* Work to complete
Wherever a picture appears, leave it out, and transcribe the rest of the records exactly.

******

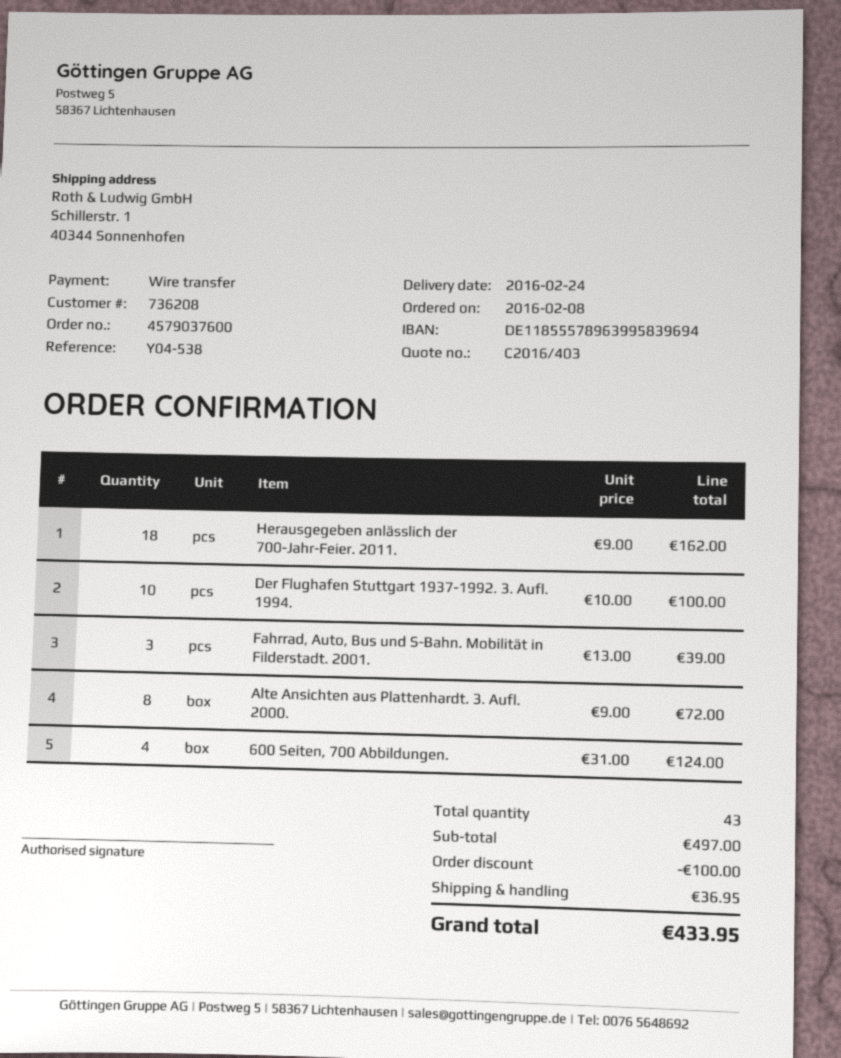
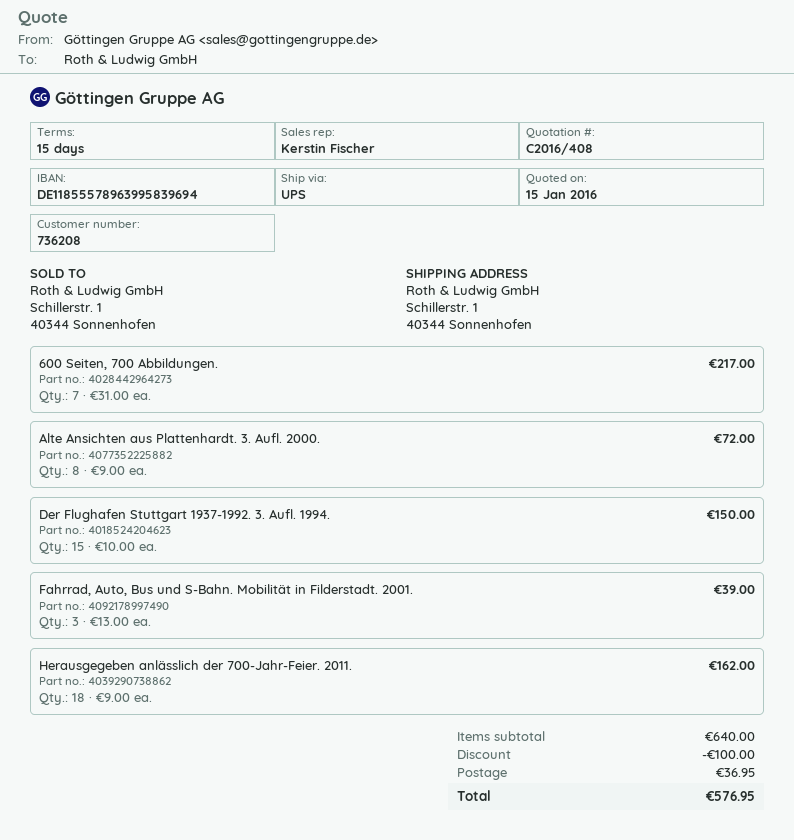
quote number: C2016/403 -> C2016/408
Der Flughafen Stuttgart 1937-1992. 3. Aufl. 1994.: 10 x 10.00 = 100.00 -> 15 x 10.00 = 150.00
600 Seiten, 700 Abbildungen.: 4 x 31.00 = 124.00 -> 7 x 31.00 = 217.00
subtotal: 497.00 -> 640.00
total: 433.95 -> 576.95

******

* Response box
quote number: C2016/403 -> C2016/408
Der Flughafen Stuttgart 1937-1992. 3. Aufl. 1994.: 10 x 10.00 = 100.00 -> 15 x 10.00 = 150.00
600 Seiten, 700 Abbildungen.: 4 x 31.00 = 124.00 -> 7 x 31.00 = 217.00
subtotal: 497.00 -> 640.00
total: 433.95 -> 576.95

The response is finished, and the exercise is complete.